No me han tenido encerrado en casa, sino en una parte de mi casa, el piso de la calle Murillo. Mi casa tenía –y espero que muy pronto vuelva a tener-- acogedores rincones repartidos por toda la ciudad. El principal estaba en Las Salesas, en la cafetería Los Porches, en la gran mesa redonda entre los ventanales, casi siempre para mí solo o para algún amigo que pasaba a verme. ¡Cuántos libros habré leído yo en esa mesa o en las que la precedieron! Porque paro en esa cafetería, que fue cambiando de dueño y a veces remodelándose, desde 1982. No habían nacido entonces los camareros que ahora me traen el café y el vaso de agua, sin necesidad de pedírselo. Uno de ellos, Jose, es buen lector y además comparte mis ideas políticas, así que de vez en cuando intercambiamos algún comentario cómplice. 
            Mucho he leído y escrito también en Los Prados, en un rincón del McDonald’s o antes en el café Roma, siempre junto a cristaleras con buenas vistas y mucha luz. También ahí los camareros me conocen y nada más verme me preparan mi café con leche y me lo dan discretamente sin hacerme esperar la cola. Cómo se agradecen los pequeños detalles de afecto hacia ese raro personaje que se sienta siempre en el mismo lugar con un libro, o varios, en la mano.
            Y cómo no añorar el Vetusta de la plaza del Ayuntamiento, por donde yo aparecía puntualmente a las siete y media y estaba una hora con un libro o con quien quisiera pasar por allí. Luego, a las ocho y media, ni un minuto antes ni un minuto después, al Mercadona del Fontán para la compra del día. Volver con ella a casa clausuraba la jornada.
            Y eso sin contar las tertulias de los viernes, en el Savanna y en el Chelsea, todos los viernes del año, desde hace cuarenta, todos los viernes menos los de estos dos últimos meses.
            ¿Quién me iba a decir que de un momento a otro me serían arrebatados tan inocentes placeres? ¿Tendrán cabida en la nueva normalidad con la que nos amenazan?



Viernes, 15 de mayo
SI TENGO O NO RAZÓN

----Siempre lamentándote de lo que has perdido, Martín, y ni una vez te he visto condolerte con las víctimas de la enfermedad.

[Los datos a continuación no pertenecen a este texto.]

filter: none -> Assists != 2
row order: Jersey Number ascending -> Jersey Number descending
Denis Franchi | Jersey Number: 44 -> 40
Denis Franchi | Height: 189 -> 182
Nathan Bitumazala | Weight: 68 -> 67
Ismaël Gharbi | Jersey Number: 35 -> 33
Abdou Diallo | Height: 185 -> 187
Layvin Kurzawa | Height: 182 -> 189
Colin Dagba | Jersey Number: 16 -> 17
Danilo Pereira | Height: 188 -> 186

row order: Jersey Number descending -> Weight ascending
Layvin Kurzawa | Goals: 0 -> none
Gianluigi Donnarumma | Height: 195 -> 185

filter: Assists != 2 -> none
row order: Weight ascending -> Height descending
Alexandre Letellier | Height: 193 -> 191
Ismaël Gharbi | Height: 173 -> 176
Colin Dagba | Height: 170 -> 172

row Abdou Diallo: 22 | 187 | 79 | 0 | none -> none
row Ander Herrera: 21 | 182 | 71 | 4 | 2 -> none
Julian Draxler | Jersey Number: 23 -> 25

            ----El dolor verdadero va por dentro, al menos en mi caso. Hacer de plañidera nunca ha sido lo mío y utilizar el dolor ajeno para objetivos políticos siempre me ha producido náuseas.
            ----¿Insinúas que se han aprovechado de las víctimas para cercenar las libertades civiles?
            ----Sí.
            ----Pues ya me dirás lo que habrías hecho tú si te hubieras visto en el lugar de Pedro Sánchez. ¿Lo que Bolsonaro?

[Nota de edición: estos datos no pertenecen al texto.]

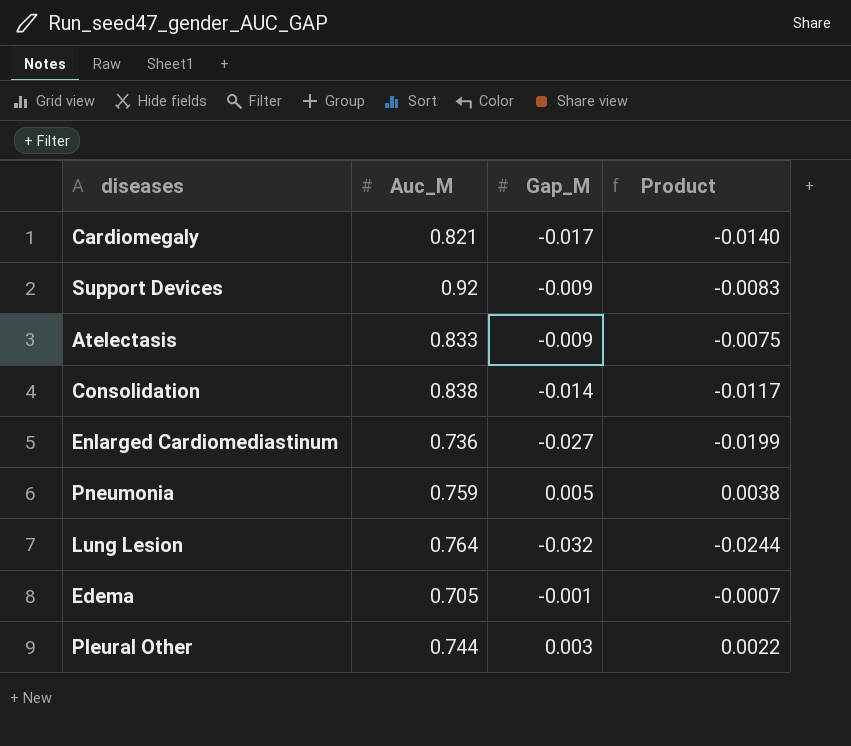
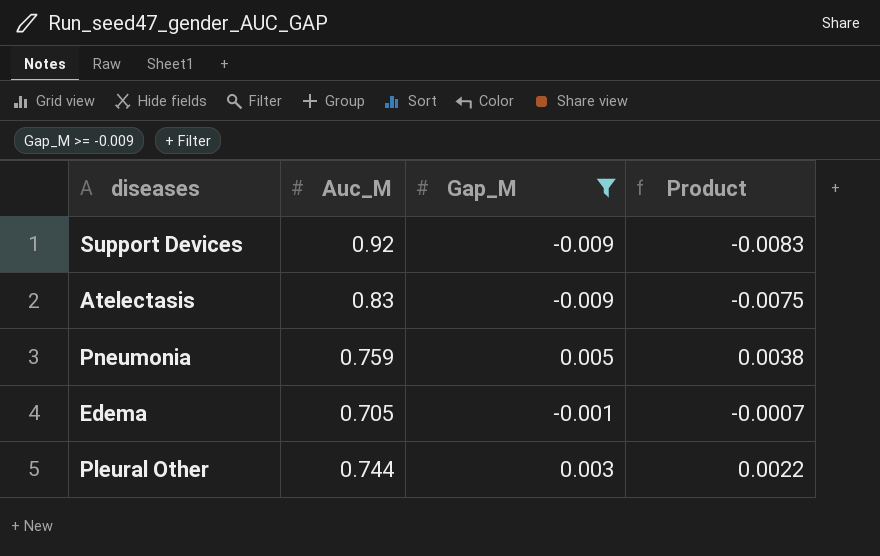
filter: none -> Gap_M >= -0.009
Atelectasis | Auc_M: 0.833 -> 0.83

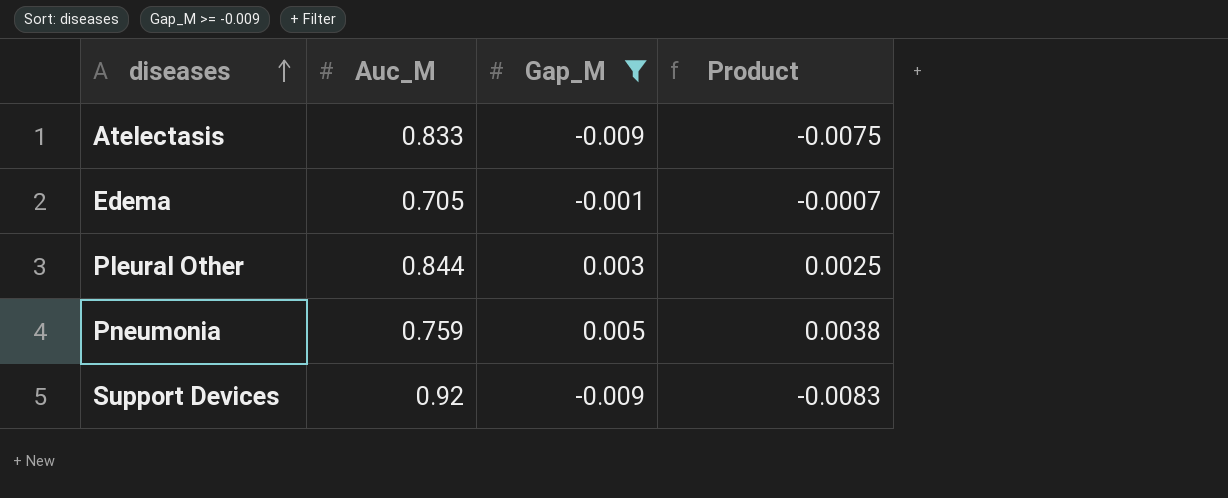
row order: none -> diseases ascending
Atelectasis | Auc_M: 0.83 -> 0.833
Pleural Other | Auc_M: 0.744 -> 0.844
Pleural Other | Product: 0.0022 -> 0.0025

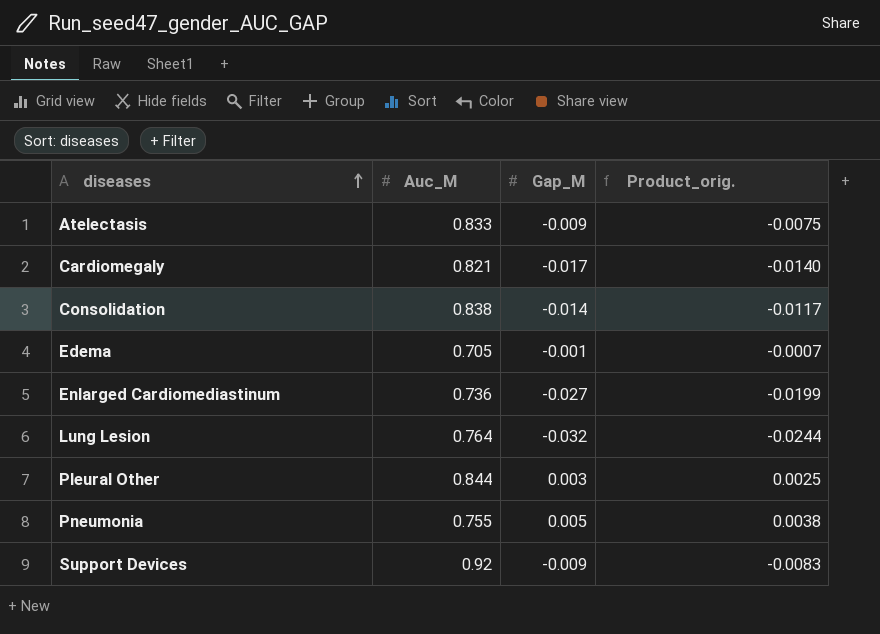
filter: Gap_M >= -0.009 -> none
column name: Product -> Product_orig.
Pneumonia | Auc_M: 0.759 -> 0.755

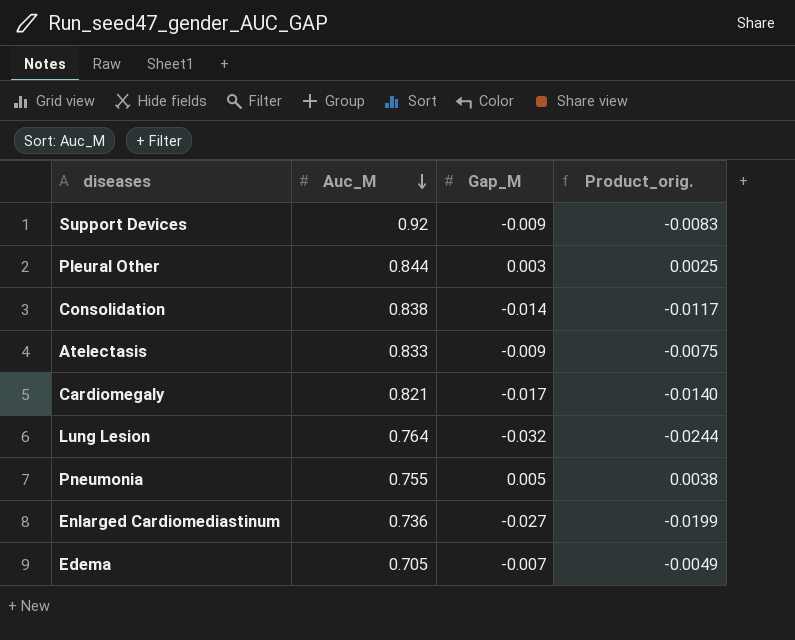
row order: diseases ascending -> Auc_M descending
Edema | Gap_M: -0.001 -> -0.007
Edema | Product_orig.: -0.0007 -> -0.0049

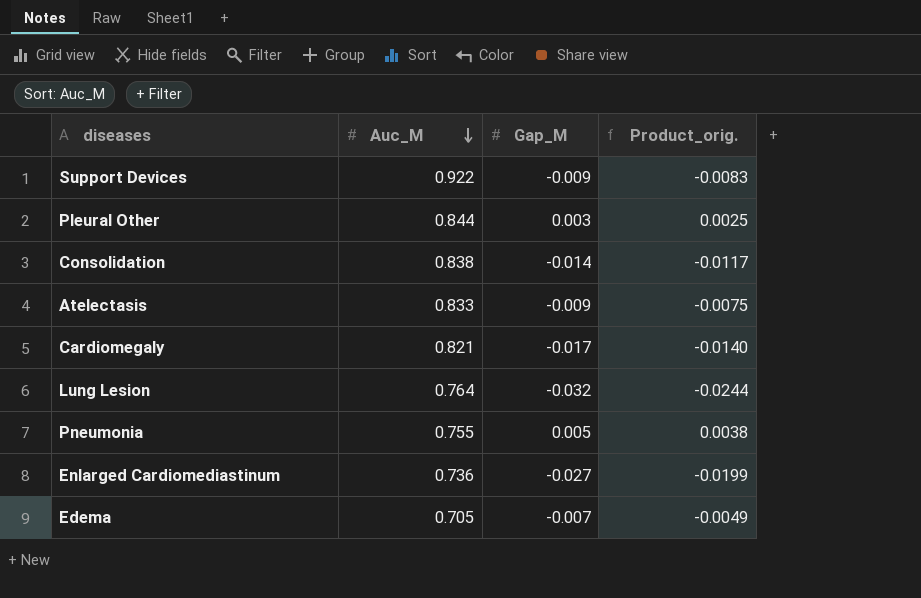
Support Devices | Auc_M: 0.92 -> 0.922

            ----Lo que Ángela Merkel, que padeció como yo, una dictadura, y por eso se lo piensa dos veces antes de limitar los derechos de los ciudadanos “por si acaso”.
            ----Vamos a lo concreto. El próximo invierno vuelve la epidemia, se registran los primeros casos en algún lugar de Asia. ¿Tú qué harías?
            ----Protegería a los grupos de riesgo (menos de un uno por ciento de la población) y limitaría lo menos posible las actividades productivas y educativas. Lo primero resulta fácil: la mayoría de los pertenecientes a los grupos de riesgo están jubilados o prejubilados. Lo segundo, también si se actúa con prudencia y sin dejarse llevar por el miedo. Cuanto tenemos un problema, debemos intentar solucionarlo sin convertir la solución en un problema mayor, que es lo que se ha hecho ahora.
            ----¿Un problema mayor? ¡Encerrar a la gente y paralizar la economía no ha matado a nadie!
            ---¿Estás seguro? Ya se irán cuantificando los daños, en algunos casos no inmediatos, pero no menos letales. Si tengo o no razón, lo veremos dentro de un año. Me atrevo a profetizar que la mayoría de los países actuará de otra manera, habrá aprendido la lección.